Her shoulders raised a centimeter or so. “Follow the signs,” she said.
“WYATT’S NOT PICKING UP, SIS,” Mickey said.
“That’s ’cause he found Mrs. Burg and went out to interview her.”
“That was fast.”
“She was still getting a pension check from the city. It was like one call, and bingo. The man’s a wizard sometimes. How’d your thing go?”
“About, roughly, the worst ever. We may have even gone backward.”
“How’d you do that?”
“Well, Devin was sure that the go-phone was bought at the Geary Best Buy, right? But the girl I talked to…no, scratch that…tried to talk to, she has never in her life sold anything to anybody, period. I’ve had better conversations with succulents, I’m not kidding. She didn’t remember anybody buying multiple phones. She didn’t volunteer anything. She barely answered direct questions. Why do people like that get a job working with the public?”
“That’s one o
f the great questions, Mick, but we’ll take it up another day. Did you get anything at all if Wyatt checks in?”

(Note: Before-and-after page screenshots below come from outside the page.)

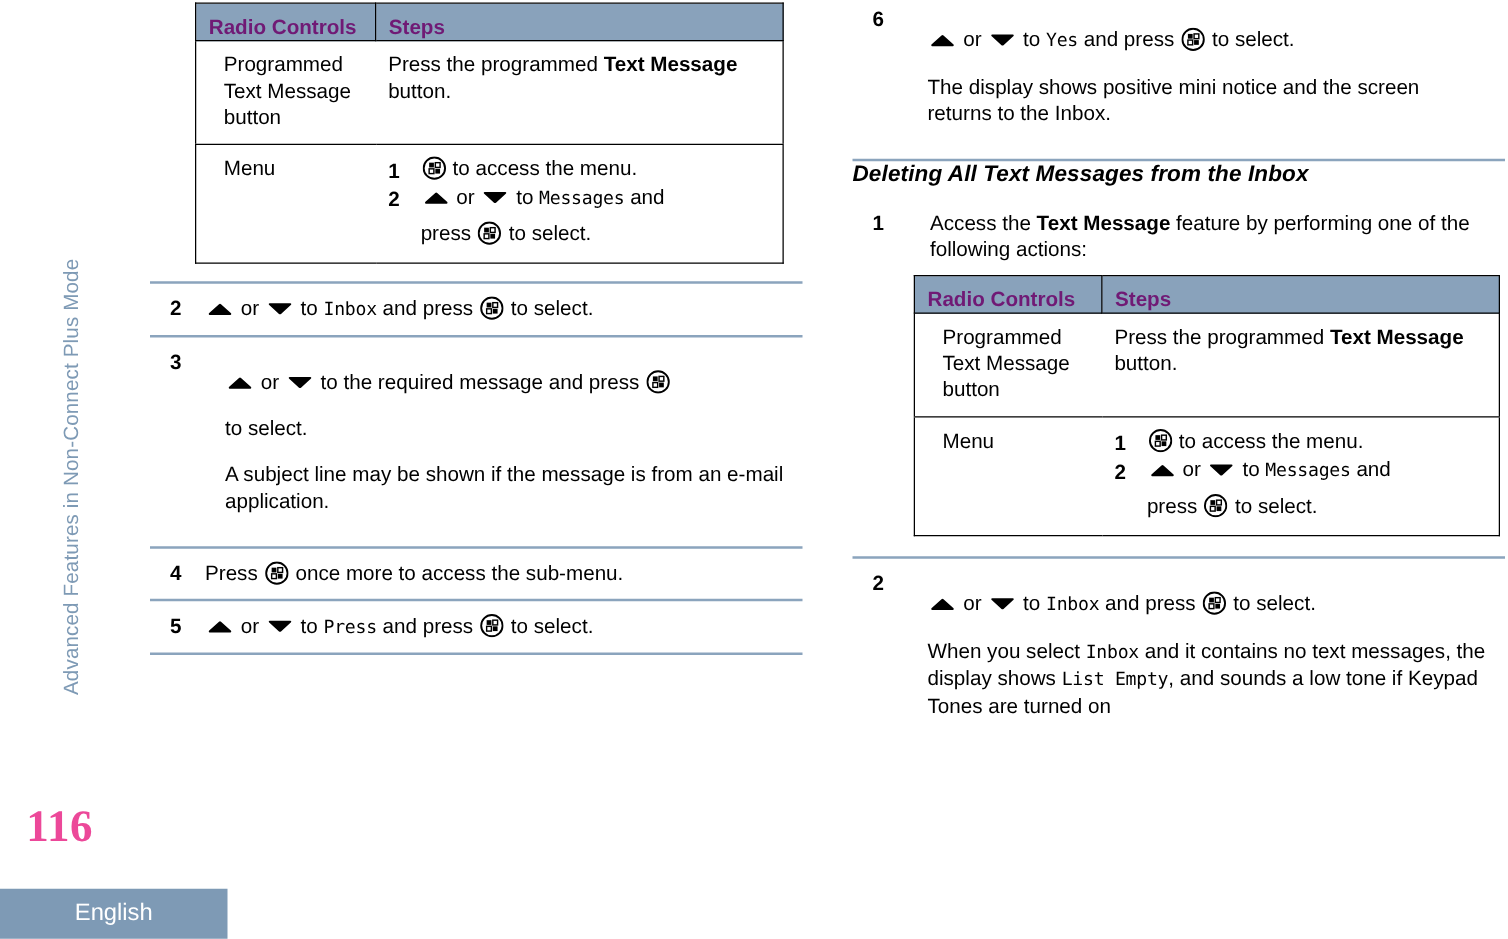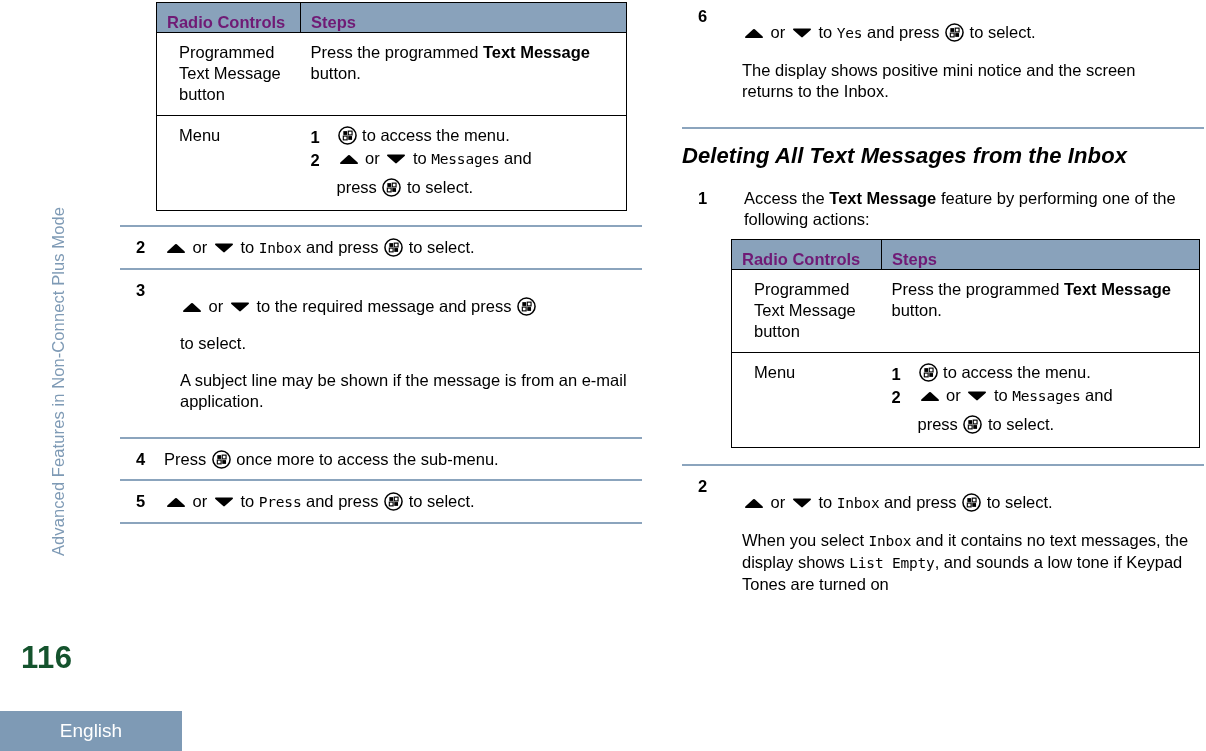--- a/index.html
+++ b/index.html
@@ -34,24 +34,25 @@
     text-align: center;
     font-size: 16.5px;
     color: #7e9ab5;
     white-space: nowrap;
     letter-spacing: .1px;
   }
   .page-number {
     position: absolute;
     left: 21px;
     top: 640px;
-    font-size: 31px;
+    font-size: 36px;
     font-weight: bold;
-    color: #14532d;
+    color: #ec4899;
     letter-spacing: .5px;
+    font-family: Liberation Serif, serif;
   }
   .lang-bar {
     position: absolute;
     left: 0;
     top: 711px;
     width: 182px;
     height: 56px;
     background: #7e9ab5;
   }
   .lang-bar span {
@@ -94,24 +95,24 @@
   .step-body p { margin: 16px; }
   .step-body p + p { margin-top: 2px; }
 
   .rule {
     height: 2px;
     background: #8ba4bd;
     margin: 0 2px 0 2px;
   }
 
   .section-heading {
-    font-size: 22px;
+    font-size: 18px;
     font-weight: bold;
     font-style: italic;
-    padding: 14px 0 10px 2px;
+    padding: 0 0 10px 2px;
     letter-spacing: .1px;
   }
 
   
   .step.tight { padding-top: 9px; padding-bottom: 4px; }
   .step.tight .step-body { padding-left: 0; margin-left: 18px; }
 
   
   table.rc {
     border-collapse: collapse;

“All negatives. I finally went to the manager, a human being at least. We checked receipts and they had twelve multiple sales in the past twenty days, which is about our limit out in time. And all of those were cash. Evidently, you buy a go-phone, you pay cash.”
“Yeah, but aren’t you supposed to register them somehow where you buy them?”
“Yes. Absolutely. And how many people do? Guess.”
“Approximately none?”
“Exactly none. It’s totally unenforced. And salesclerks, they just put anything they want into the phone itself. Name of buyer: ‘Prepaid.’ Last name: ‘Phone.’ Like that. They don’t make commissions on sales. They’re not motivated. Basically they are clueless and uninterested, my own girl today being the most perfect example ever.”
“And no videos of purchases? Nothing like that?”
“No. They’ve got tapes, but they only save ’em for three days. And our texter started long before that. So basically, we’re back at zero with the phones, if you want to pass the word along.”
“It’s not my favorite message, Mick, but will do.”
* * *
AVERY HANDSOME WOMAN, apparently somewhere near her late sixties, stood in the doorway to the downstairs duplex unit as Hunt came up the sidewalk on Balboa from his parking spot two blocks away, checking addresses as he walked. She stepped out while he was still a few buildings down the block and called out with a prim little wave.
“Mr. Hunt? This is the place.” Advancing on him, she held out her hand. “I’m Elinor Burg and I can’t express how glad I am to see you. Ever since your call I’ve been sitting inside getting more and more excited until I had to get up and wait here by the door so I wouldn’t miss you. And you wouldn’t miss me, the address.”
She closed her other hand over the one she’d been shaking and held him with both of her hands. “And now I’m afraid I’m just going to be a babbling old fool. But do you realize that nobody in the past thirty-five years has ever wanted to talk to me about Jim’s death? And even before that, right after it happened, nobody really delved into it very far. They all thought it was so obvious, what had happened, I mean. Cops kill themselves all the time. And because of, you know, the gun and all, and the way it looked, nobody seemed to think there was any doubt at all about it. Well, there I go, finally getting to talk and now I’m afraid I’m going to drive you off.”